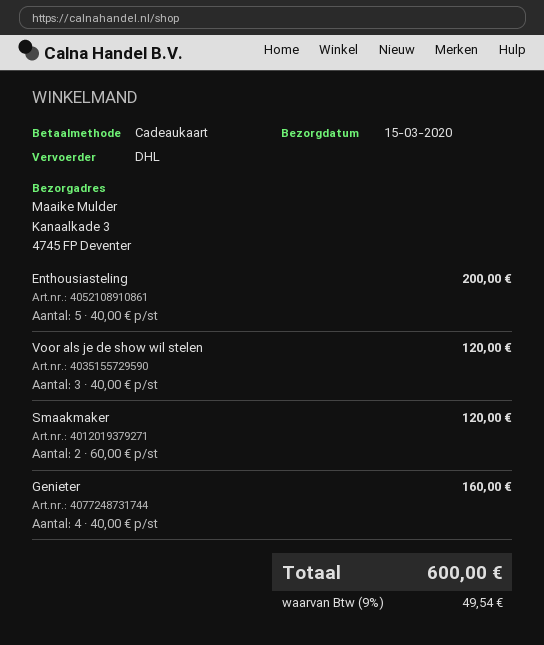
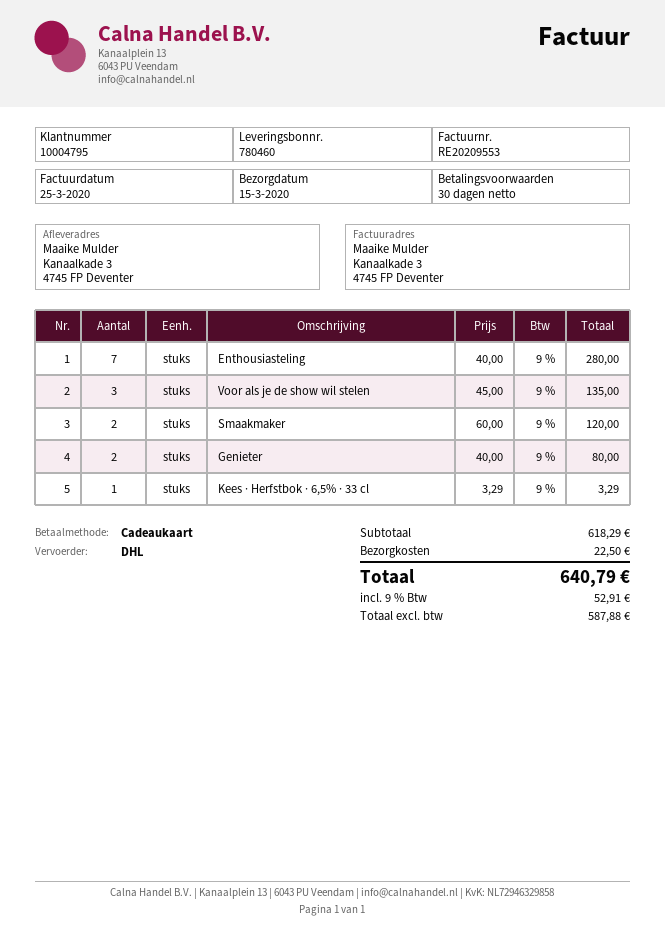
Enthousiasteling: 5 x 40.00 = 200.00 -> 7 x 40.00 = 280.00
Voor als je de show wil stelen: 3 x 40.00 = 120.00 -> 3 x 45.00 = 135.00
Genieter: 4 x 40.00 = 160.00 -> 2 x 40.00 = 80.00
Kees · Herfstbok · 6,5% · 33 cl: none -> 1 x 3.29 = 3.29
shipping: none -> 22.50
tax: 9% = 49.54 -> 9% = 52.91
total: 600.00 -> 640.79

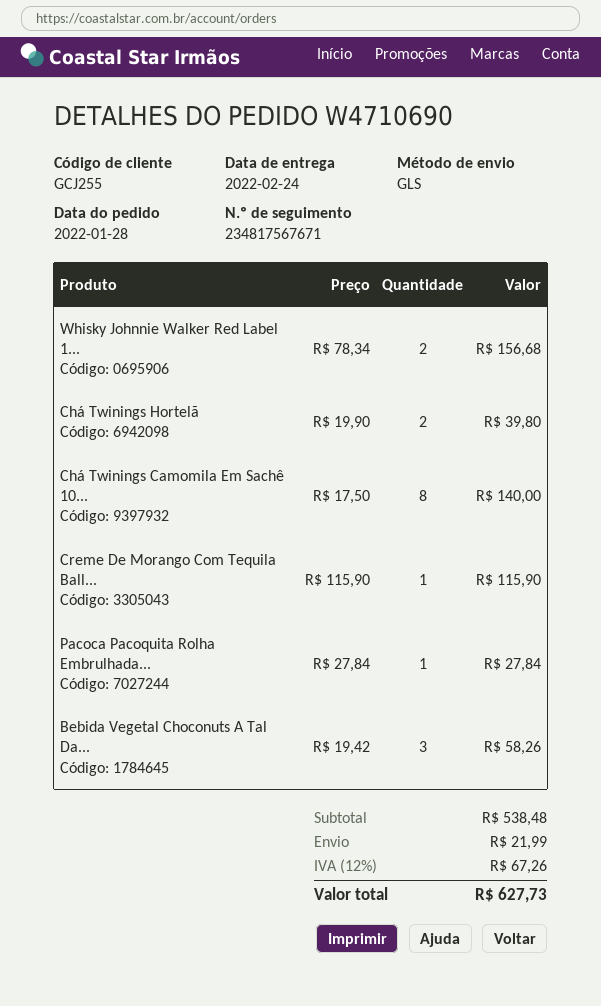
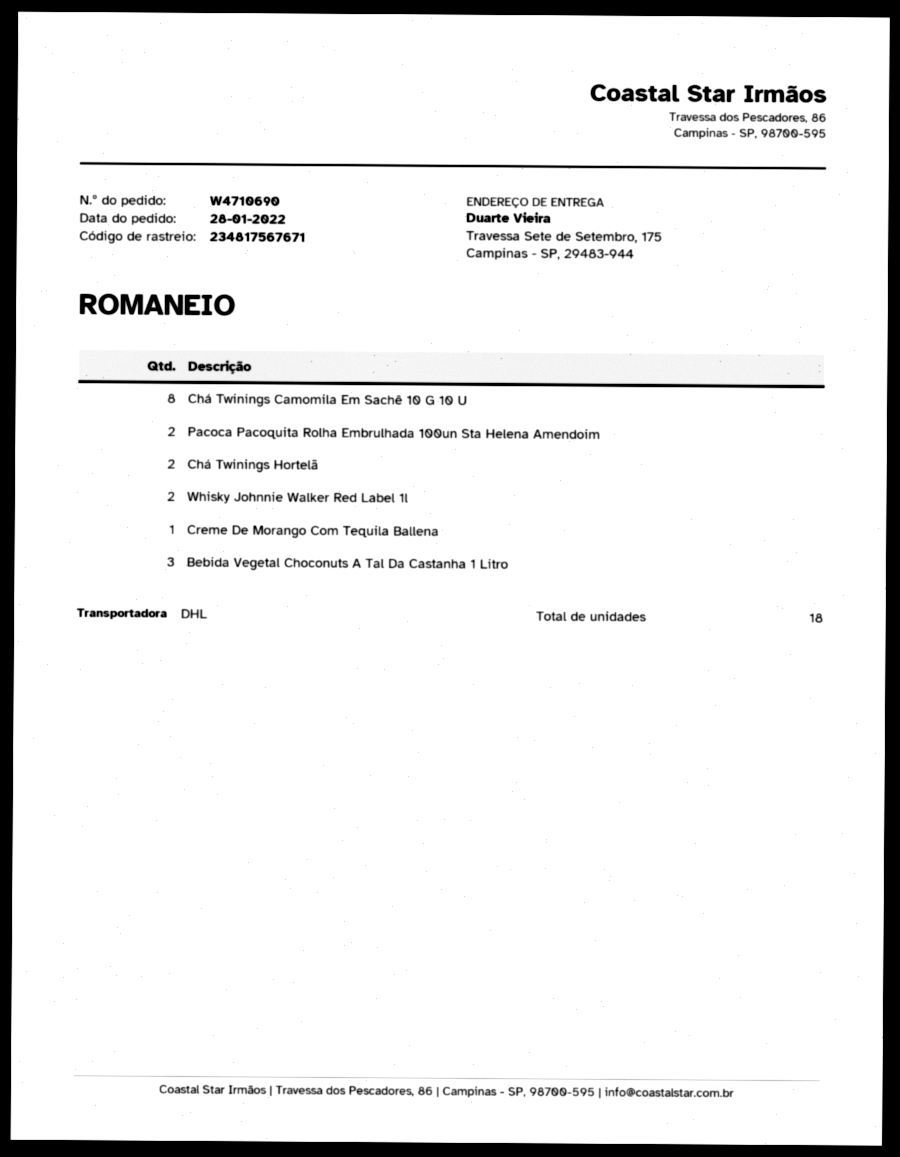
shipping method: GLS -> DHL
Pacoca Pacoquita Rolha Embrulhada...: 1 -> 2

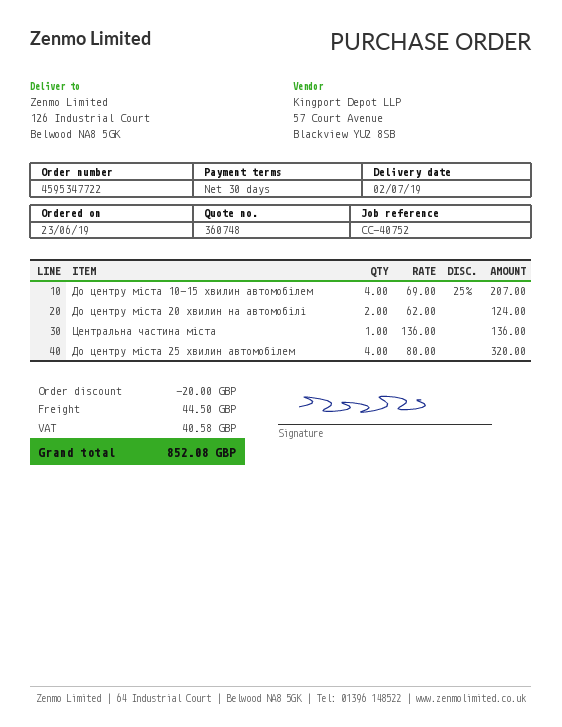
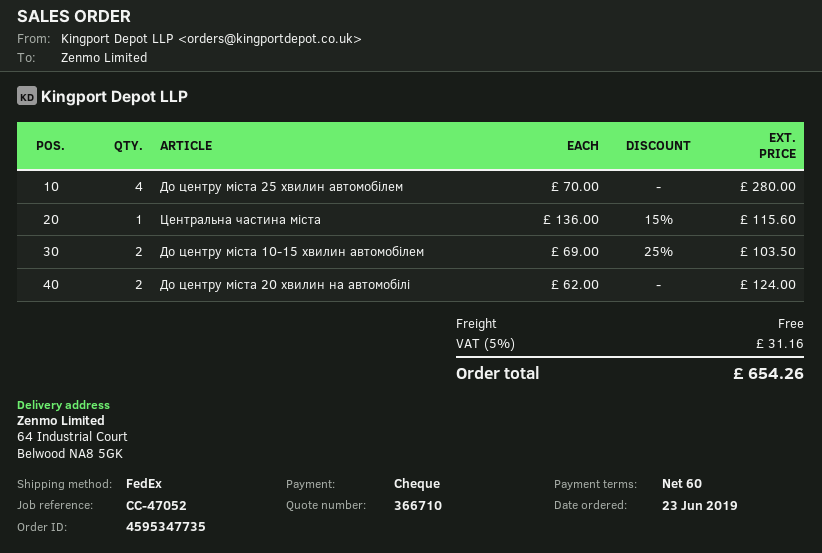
quote number: 360748 -> 366710
order number: 4595347722 -> 4595347735
payment terms: 30 days -> 60 days
reference: CC-40752 -> CC-47052
ship to: 126 Industrial Court, Belwood NA8 5GK -> 64 Industrial Court, Belwood NA8 5GK
До центру міста 10-15 хвилин автомобілем: 4 x 69.00 - 25% = 207.00 -> 2 x 69.00 - 25% = 103.50
Центральна частина міста: 1 x 136.00 = 136.00 -> 1 x 136.00 - 15% = 115.60
До центру міста 25 хвилин автомобілем: 4 x 80.00 = 320.00 -> 4 x 70.00 = 280.00
discount: 20.00 -> none
shipping: 44.50 -> 0.00
tax: 40.58 -> 31.16
total: 852.08 -> 654.26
====
Transcribe each line above exactly, pictures excluded.

Enthousiasteling: 5 x 40.00 = 200.00 -> 7 x 40.00 = 280.00
Voor als je de show wil stelen: 3 x 40.00 = 120.00 -> 3 x 45.00 = 135.00
Genieter: 4 x 40.00 = 160.00 -> 2 x 40.00 = 80.00
Kees · Herfstbok · 6,5% · 33 cl: none -> 1 x 3.29 = 3.29
shipping: none -> 22.50
tax: 9% = 49.54 -> 9% = 52.91
total: 600.00 -> 640.79

shipping method: GLS -> DHL
Pacoca Pacoquita Rolha Embrulhada...: 1 -> 2

quote number: 360748 -> 366710
order number: 4595347722 -> 4595347735
payment terms: 30 days -> 60 days
reference: CC-40752 -> CC-47052
ship to: 126 Industrial Court, Belwood NA8 5GK -> 64 Industrial Court, Belwood NA8 5GK
До центру міста 10-15 хвилин автомобілем: 4 x 69.00 - 25% = 207.00 -> 2 x 69.00 - 25% = 103.50
Центральна частина міста: 1 x 136.00 = 136.00 -> 1 x 136.00 - 15% = 115.60
До центру міста 25 хвилин автомобілем: 4 x 80.00 = 320.00 -> 4 x 70.00 = 280.00
discount: 20.00 -> none
shipping: 44.50 -> 0.00
tax: 40.58 -> 31.16
total: 852.08 -> 654.26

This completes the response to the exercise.